• _PROBLEM TO SOLVE_:
Note each line in the data below that holds "modal", and copy it.

• _SUPPLIED ENTRIES_:
══════

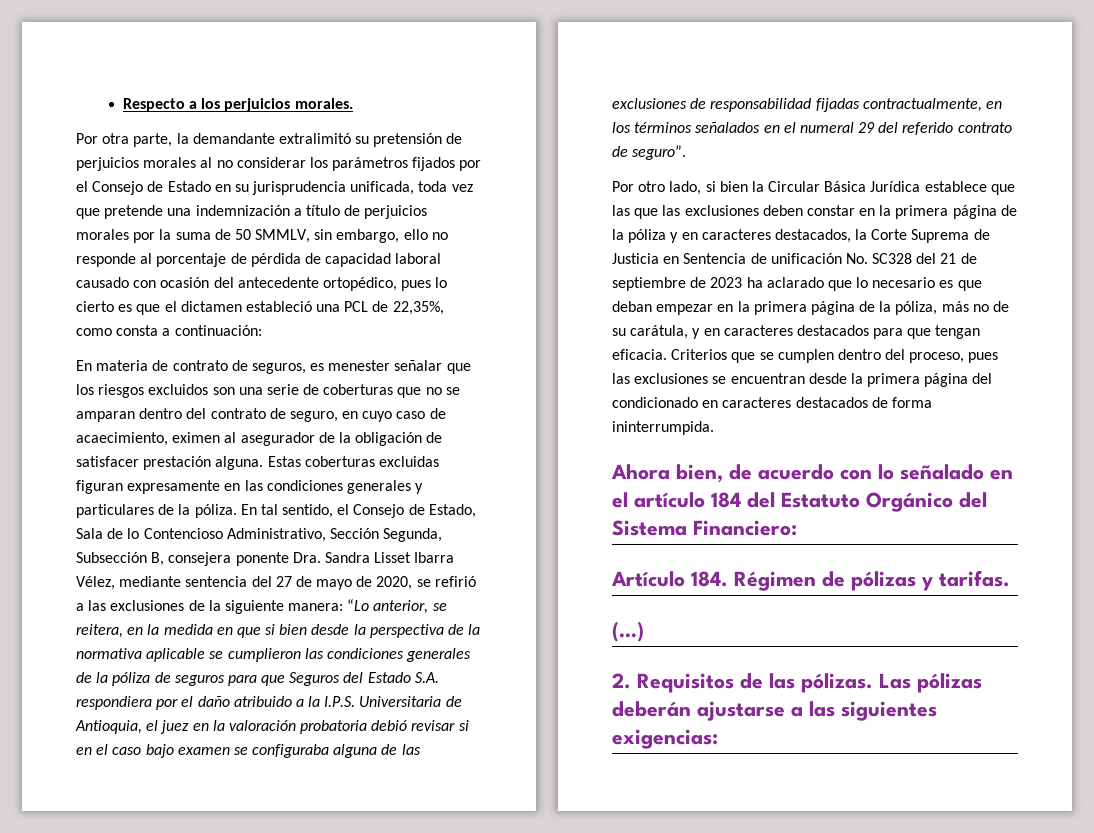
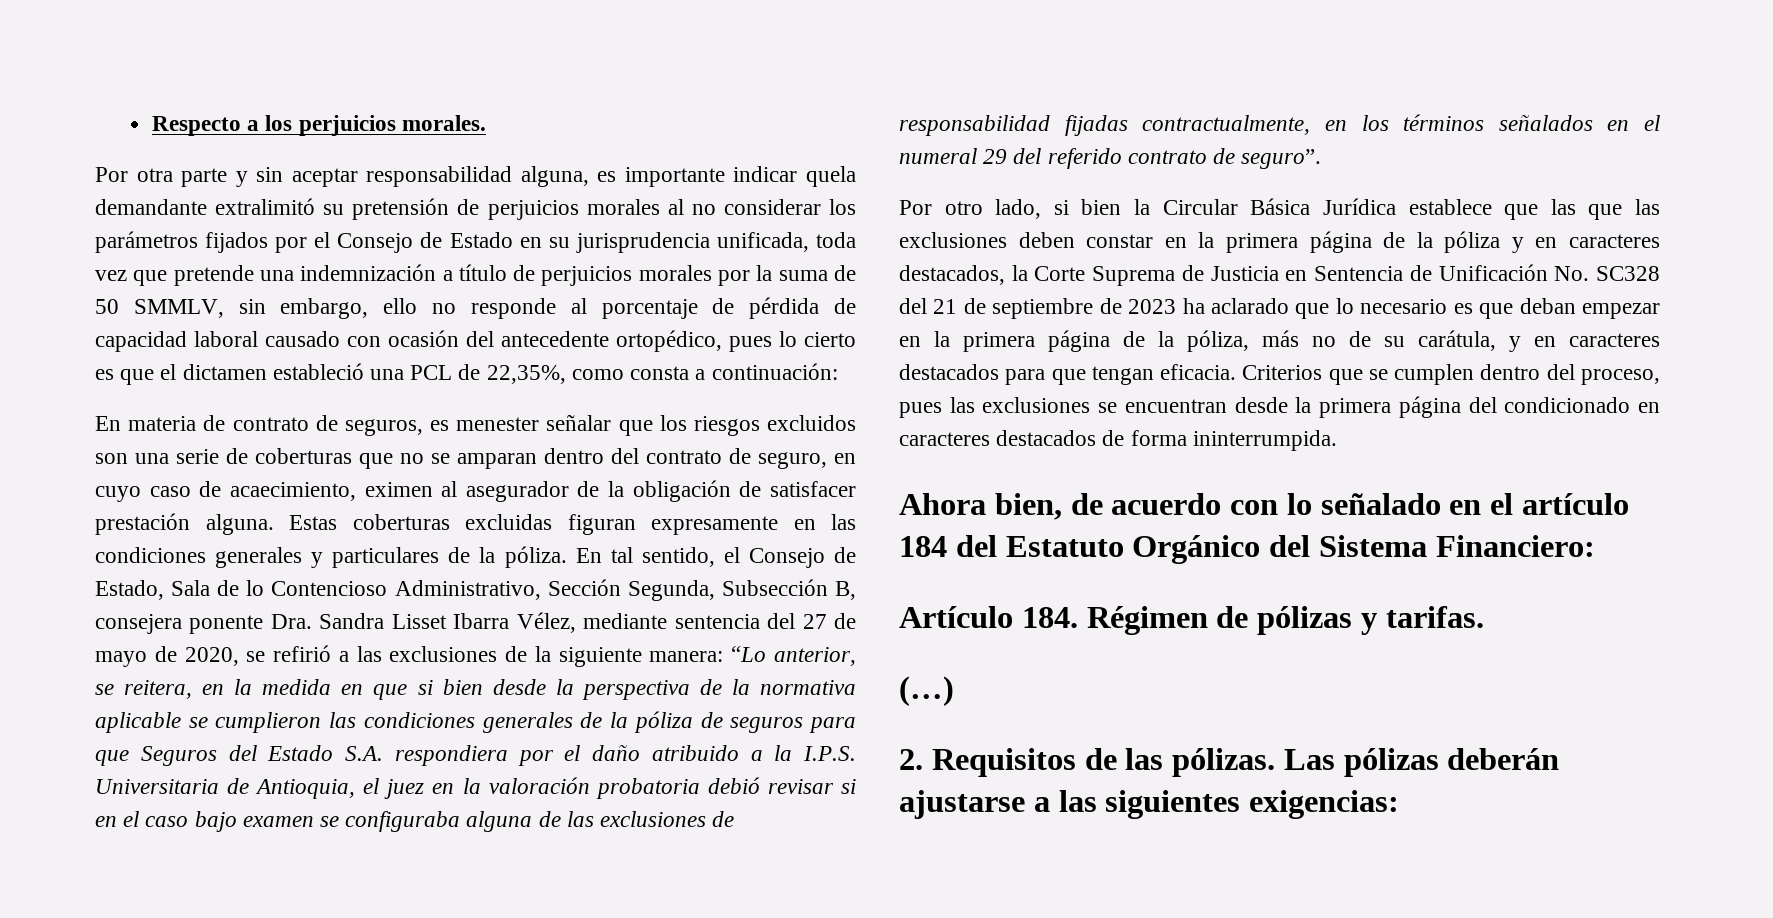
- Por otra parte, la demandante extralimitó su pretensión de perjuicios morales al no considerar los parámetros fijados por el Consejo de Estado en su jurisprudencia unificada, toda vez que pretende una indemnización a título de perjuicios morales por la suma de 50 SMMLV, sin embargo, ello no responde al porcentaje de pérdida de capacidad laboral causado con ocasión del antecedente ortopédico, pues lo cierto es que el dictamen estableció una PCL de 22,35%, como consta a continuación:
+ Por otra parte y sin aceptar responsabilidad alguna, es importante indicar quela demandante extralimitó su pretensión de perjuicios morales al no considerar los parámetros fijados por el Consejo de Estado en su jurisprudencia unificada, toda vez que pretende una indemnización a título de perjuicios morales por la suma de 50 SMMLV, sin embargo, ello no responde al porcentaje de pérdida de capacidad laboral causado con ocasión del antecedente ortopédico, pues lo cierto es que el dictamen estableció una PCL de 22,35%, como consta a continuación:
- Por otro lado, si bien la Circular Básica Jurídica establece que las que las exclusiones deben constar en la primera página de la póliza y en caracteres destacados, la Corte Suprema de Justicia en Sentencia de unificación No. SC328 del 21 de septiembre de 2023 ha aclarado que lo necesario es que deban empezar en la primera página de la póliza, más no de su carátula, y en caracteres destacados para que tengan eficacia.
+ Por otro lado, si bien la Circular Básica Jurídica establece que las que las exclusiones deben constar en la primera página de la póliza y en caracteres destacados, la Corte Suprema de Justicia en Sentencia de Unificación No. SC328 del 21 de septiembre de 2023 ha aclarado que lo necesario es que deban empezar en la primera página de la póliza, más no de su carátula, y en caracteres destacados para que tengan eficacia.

══════

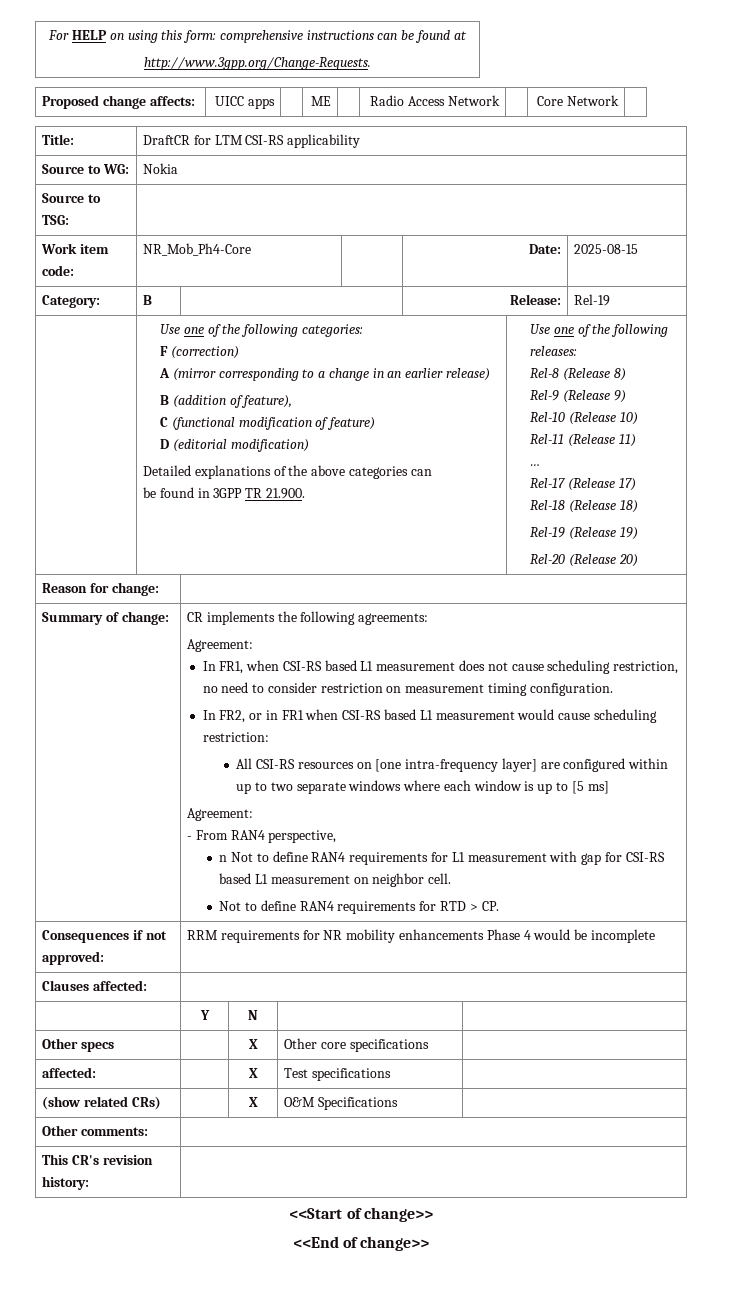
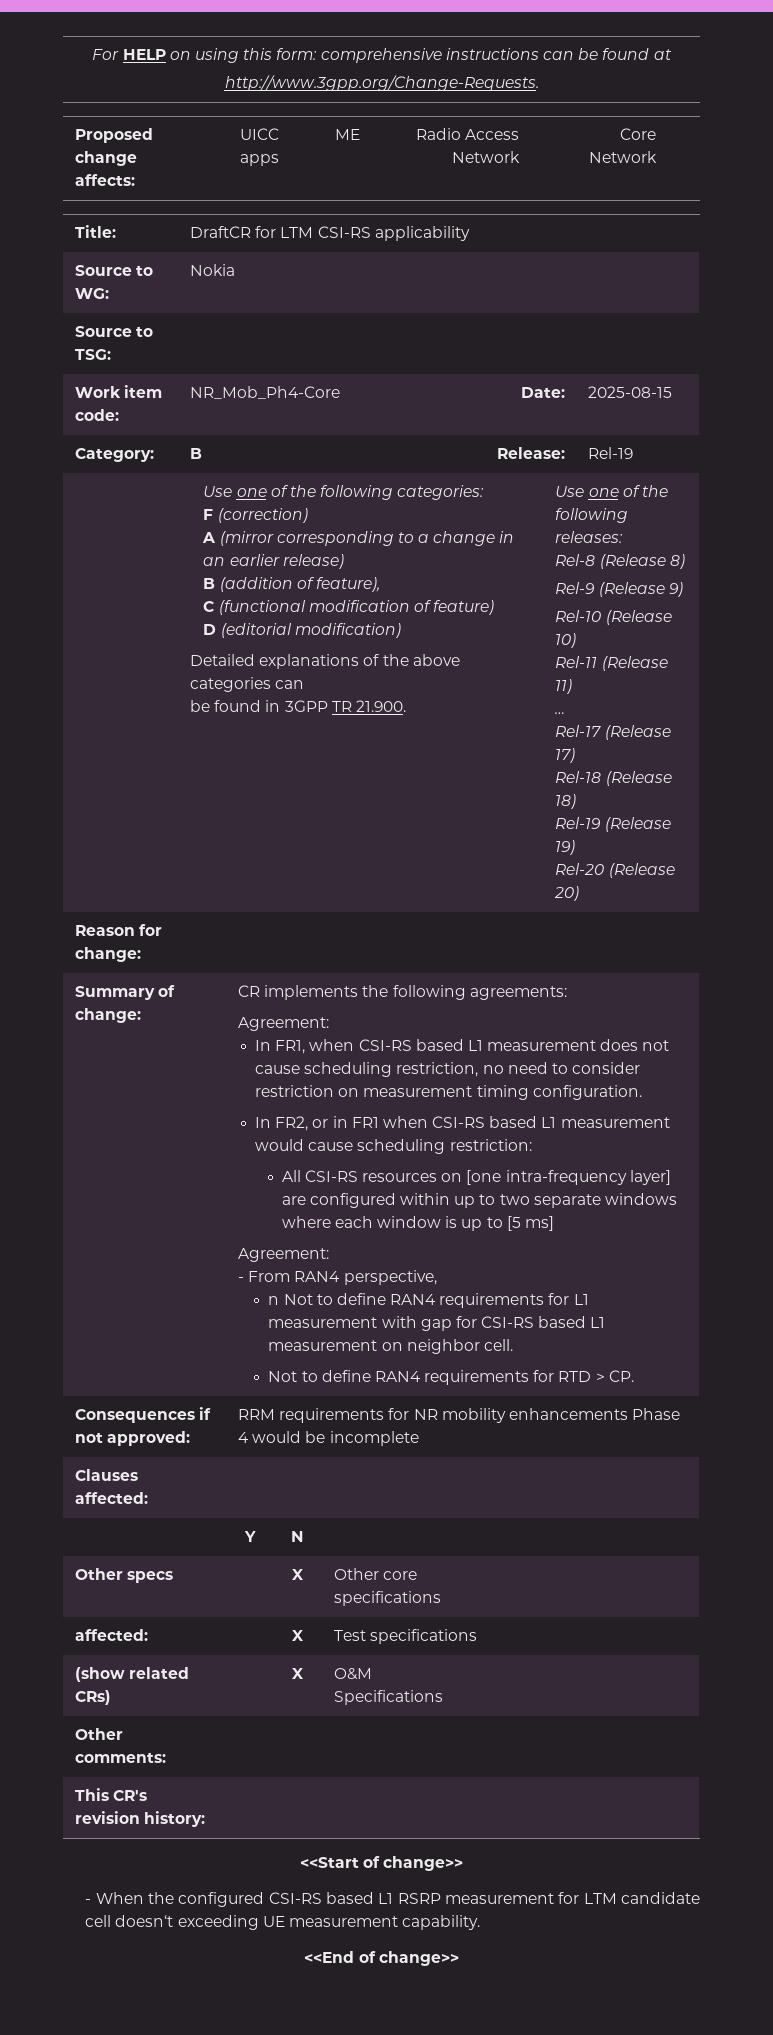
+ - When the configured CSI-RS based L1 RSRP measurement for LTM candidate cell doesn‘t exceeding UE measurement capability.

══════

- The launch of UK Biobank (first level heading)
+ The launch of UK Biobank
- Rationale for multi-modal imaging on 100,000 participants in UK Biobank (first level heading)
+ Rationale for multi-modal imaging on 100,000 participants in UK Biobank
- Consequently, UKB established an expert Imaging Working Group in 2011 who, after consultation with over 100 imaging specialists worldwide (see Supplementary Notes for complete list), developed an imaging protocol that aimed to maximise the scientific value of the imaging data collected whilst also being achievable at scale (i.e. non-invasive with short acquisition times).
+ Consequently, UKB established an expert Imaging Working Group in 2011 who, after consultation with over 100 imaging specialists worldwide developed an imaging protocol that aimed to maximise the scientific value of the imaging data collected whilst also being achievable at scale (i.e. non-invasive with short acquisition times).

══════

• _EXPECTED OUTPUT_:
- Rationale for multi-modal imaging on 100,000 participants in UK Biobank (first level heading)
+ Rationale for multi-modal imaging on 100,000 participants in UK Biobank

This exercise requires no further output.